Pemilu kali ini ditujukan untuk memilih 290 anggota parlemen untuk masa jabat 4 tahun.

oleh Tanti Yulianingsih diperbarui 26 Feb 2016, 12:41 WIB
Diterbitkan 26 Feb 2016, 12:41 WIB
55 Juta Warga Iran Ikut Pemilu Perdana Sejak Perjanjian Nuklir
Pemilihan parlemen kali ini ditujukan untuk memilih 290 anggota parlemen untuk masa jabat 4 tahun.

Liputan6.com, Tehran - Warga Iran hari Jumat ini berbondong-bondong memberikan suara dalam pemilu memilih parlemen negara dan Majelis Ahli -- sebuah badan ulama yang menunjuk pemimpin tertinggi.

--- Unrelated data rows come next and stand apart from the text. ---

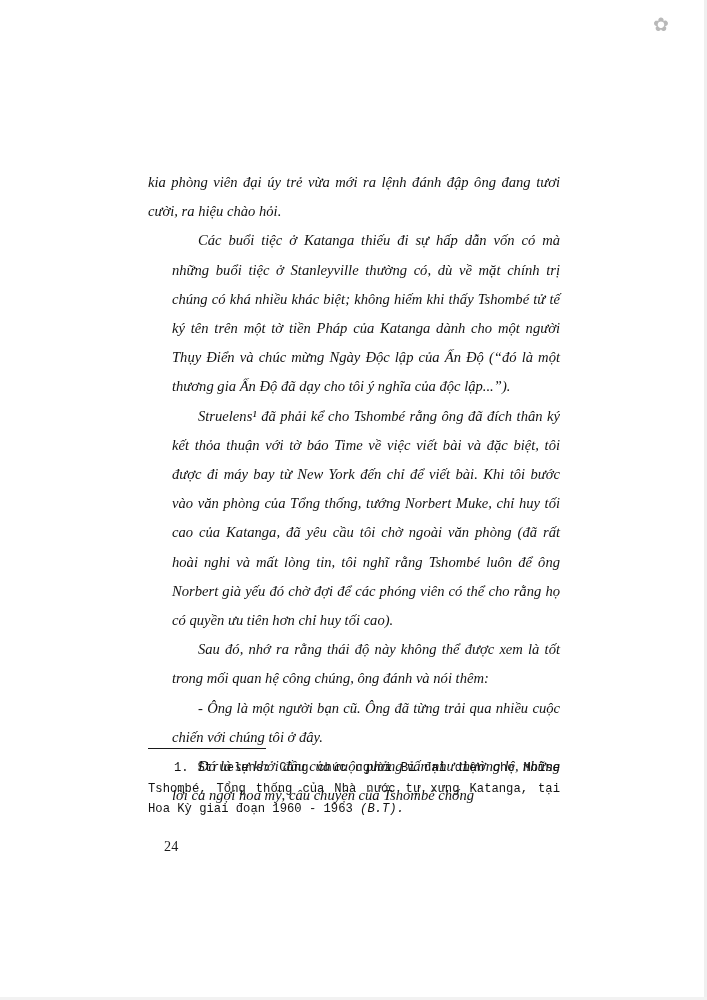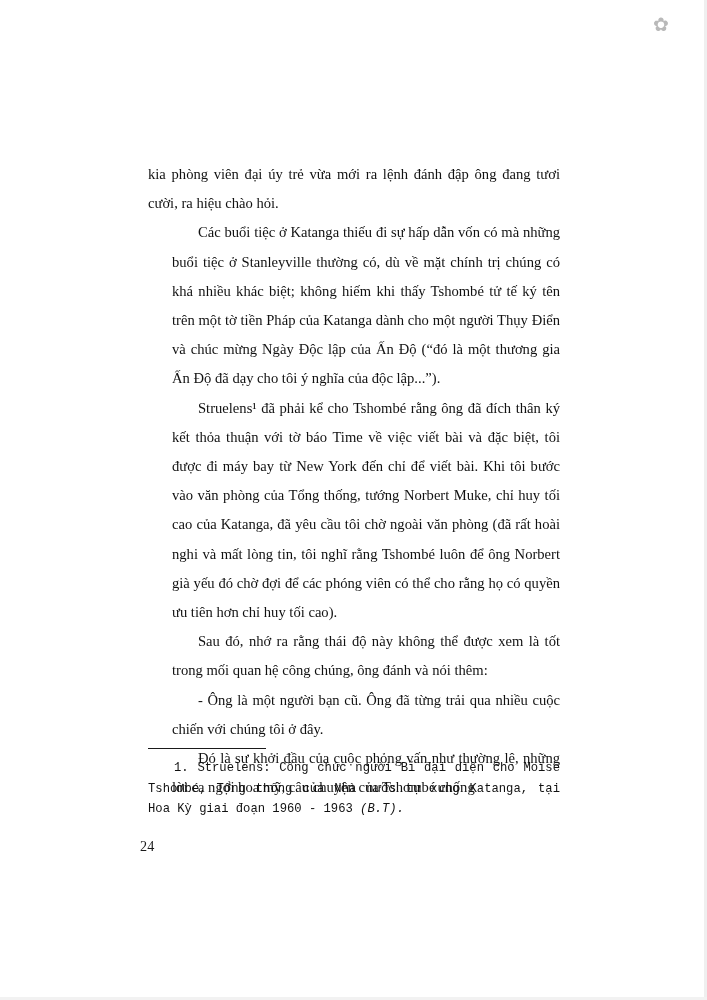--- a/index.html
+++ b/index.html
@@ -57,8 +57,9 @@
   .content {
     position: absolute;
     left: 148px;
-    top: 160px;
+    top: 168px;
     width: 412px;
+    font-style: italic;
   }
 
   p.para {

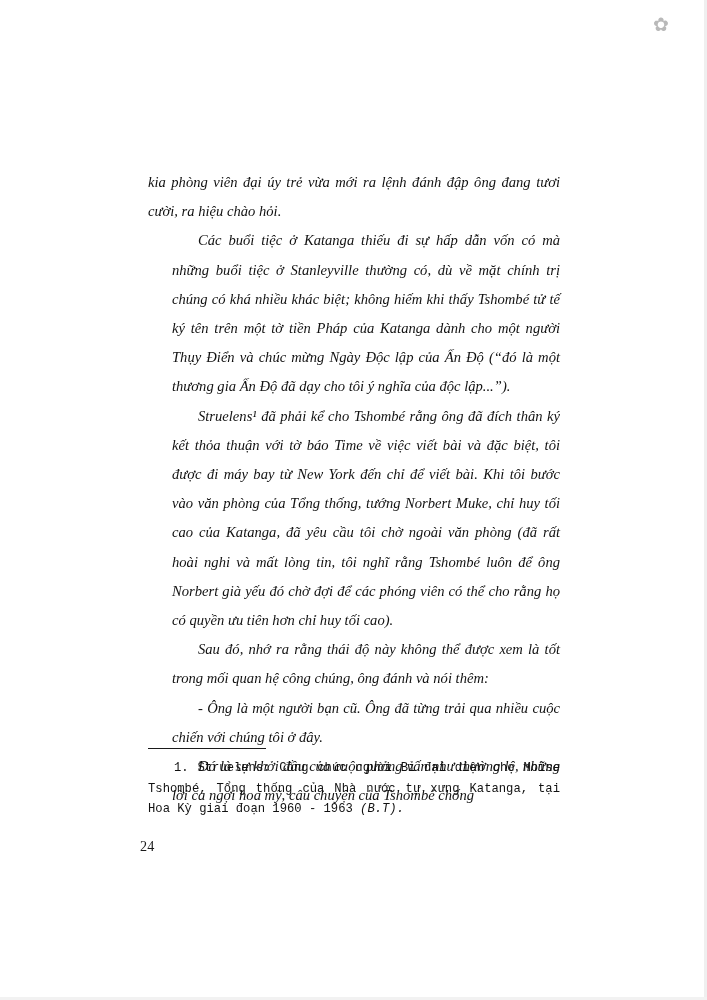--- a/index.html
+++ b/index.html
@@ -101,7 +101,7 @@
 
   .folio {
     position: absolute;
-    left: 140px;
+    left: 164px;
     top: 838px;
     font-size: 14.2px;
     color: #1a1a1a;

Jajak pendapat ini adalah yang pertama sejak Iran dan dunia menyetujui kesepakatan atas program nuklirnya.

Reformis dan moderat yang mendukung Presiden Hassan Rouhani membentuk koalisi pendukung yang disebut dengan The List of Hope -- yang bertujuan mengurangi jumlah garis keras dalam dua kubu.

Hampir 55 juta orang berhak untuk memilih dalam jajak pendapat kali ini, seperti disebutkan BBC, Jumat (26/2/2016).

Pemilihan parlemen kali ini ditujukan untuk memilih 290 anggota parlemen untuk masa jabat 4 tahun. Lalu memilih 88 ulama untuk Majelis Ahli yang bertugas selama 8 tahun.

Pemilu Iran ini dimulai pukul 08.00 waktu setempat (04.30 GMT) dan ditutup pada pukul 18.00. Namun para pejabat mengatakan TPS bisa buka lebih lama jika ada antrean panjang.

Wartawan BBC Persia, Ali Hamedani mengatakan perbaikan ekonomi menjadi isu utama dalam pemilu ini.

"Dengan sanksi dicabut dan investor Barat mulai kembali ke Iran, ada harapan yang tinggi untuk perbaikan dalam kehidupan sehari-hari," kata Hamedani.

Kaum reformis dan moderat mengatakan mereka menargetkan investasi asing yang lebih besar, yang katanya akan mendorong lapangan kerja bagi kaum muda. Lebih dari setengah warga Iran berada di bawah usia 35 tahun, tetapi tingkat pengangguran kaum mudanya mencapai 25% -- lebih tinggi 2,5 kali rata-rata nasional.

Namun pihak konservatif mengatakan pertumbuhan ekonomi yang kuat, kemungkinan berasal dari produksi dalam negeri yang mereka gambarkan sebagai 'perlawanan ekonomi' yang mengacu pada cita-cita Revolusi Islam tahun 1979 di negara itu.